As the See & Spray machine moves through a field, it collects images of crops and weeds through the use of a high-resolution camera array. Each frame captured by the camera is analyzed by a PyTorch-enabled neural network to identify weeds and crops and map their locations. Once the map has been created, in a matter of milliseconds the robot then sprays only the locations where weeds were found. This approach reduces the amount of herbicide used to control weeds, passing cost savings on to farmers and promoting sustainable agricultural practices.
“This is a challenging problem because many weeds look just like crops,” Chris Padwick, Director of Computer Vision and Machine Learning at Blue River Technology, wrote in a PyTorch Medium post.
To address this, Padwick said the team at Blue River Technology consulted with professional agronomists and weed scientists on labeling weeds correctly and used PyTorch for training all of their ML models.
“We chose PyTorch because it’s very flexible and easy to debug. New team members can quickly get up to speed, and the documentation is thorough,” Padwick wrote. “The framework gives us the ability to support production model workflows and research workflows simultaneously.”
Continuing to improve on its AI-powered agricultural processes involves more than just deploying neural network models onto robots. Engineers at Blue River Technology also need to regularly perform experiments and research to improve their models’ performance, a process that also involves a good deal of data science and analysis related to testing and process improvement. To monitor and evaluate these machine learning runs, engineers use the Weights & Biases platform, which also makes it easy to visualize PyTorch models during training.

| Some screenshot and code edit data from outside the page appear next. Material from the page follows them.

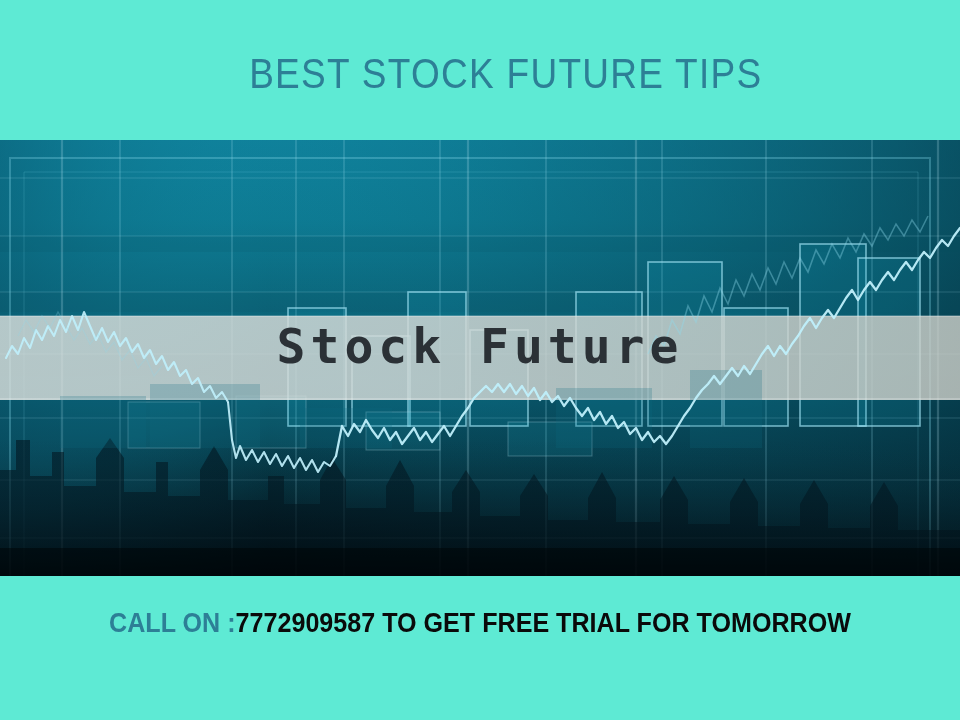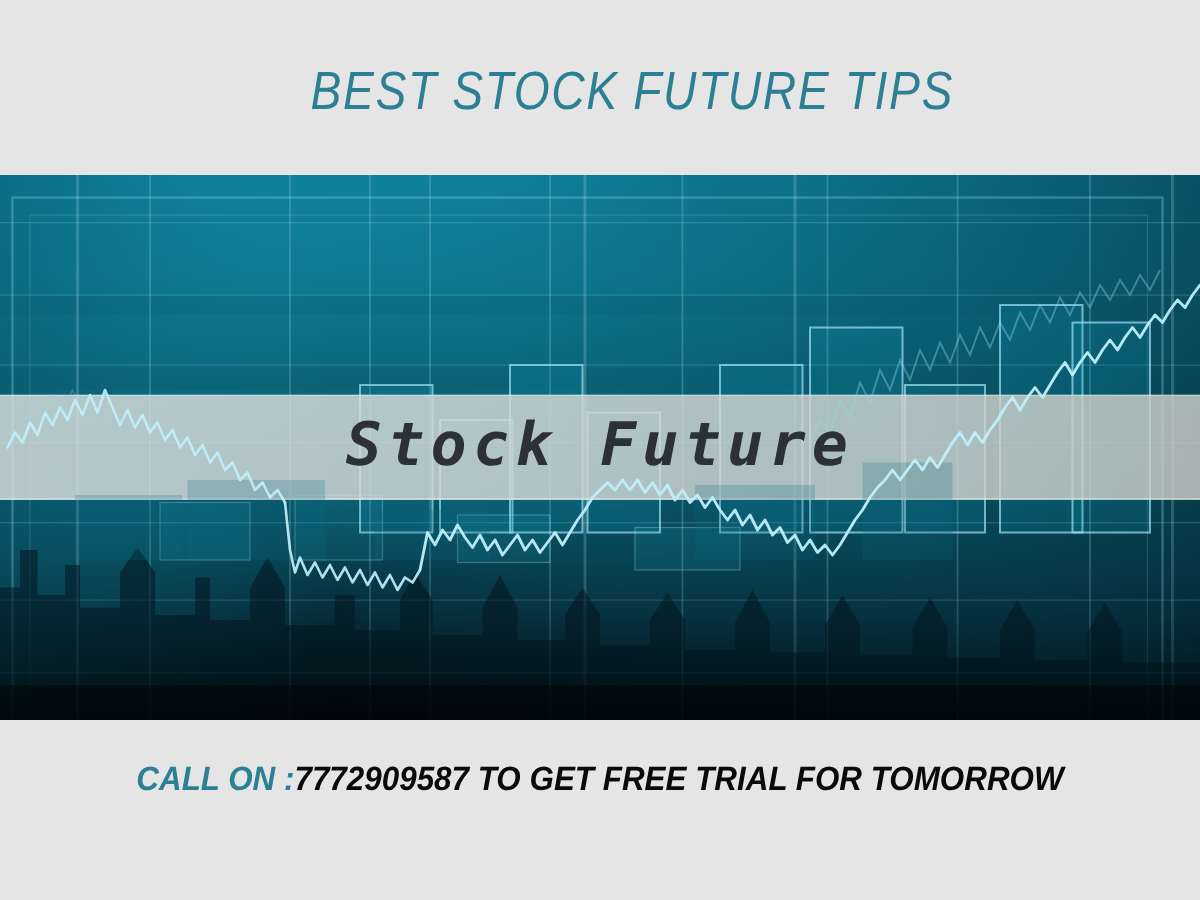--- a/index.html
+++ b/index.html
@@ -18,8 +18,7 @@
     position: relative;
     width: 960px;
     height: 720px;
-    background: #e5e5e5;
-    font-style: italic;
+    background: #5eead4;
   }
 
   

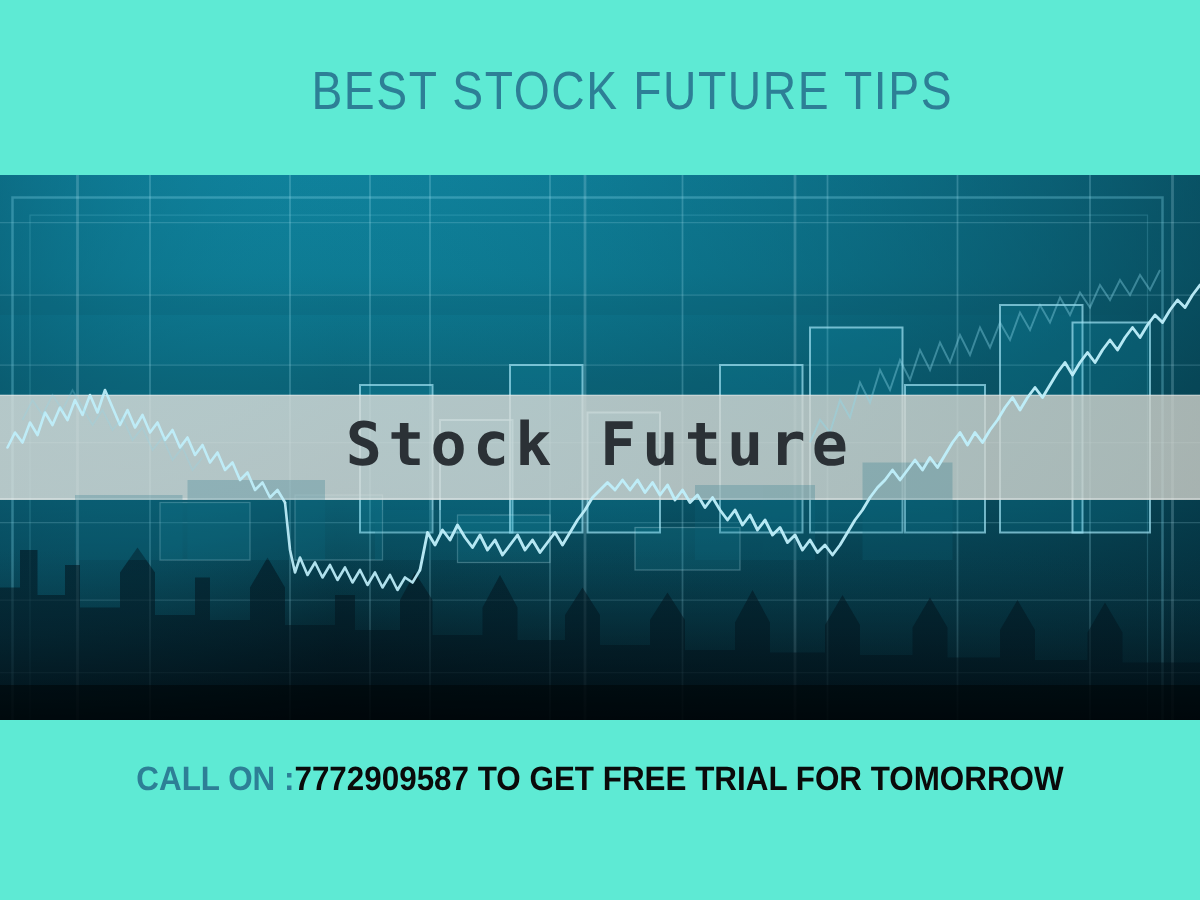--- a/index.html
+++ b/index.html
@@ -259,7 +259,7 @@
     </svg>
 
     <div style="position:absolute;left:0;top:0;width:960px;height:436px;pointer-events:none;">
-      <div style="position:absolute;left:0;top:192px;width:960px;text-align:center;
+      <div style="position:absolute;left:0;top:182px;width:960px;text-align:center;
                   font-family:'DejaVu Sans Mono','Liberation Mono',monospace;
                   font-size:48px;font-weight:700;letter-spacing:5px;color:#2b3136;
                   line-height:1;white-space:nowrap;">Stock Future</div>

The advantage of PyTorch, Padwick wrote, is its speed and flexibility, allowing engineers to add new features very quickly. “We have built a set of internal libraries on top of PyTorch, which allow us to perform repeatable machine learning experiments,” he wrote. “At the end of the day, we need to build the most accurate and fastest models for our field machines. PyTorch enables us to iterate quickly, then productionize our models and deploy them in the field.”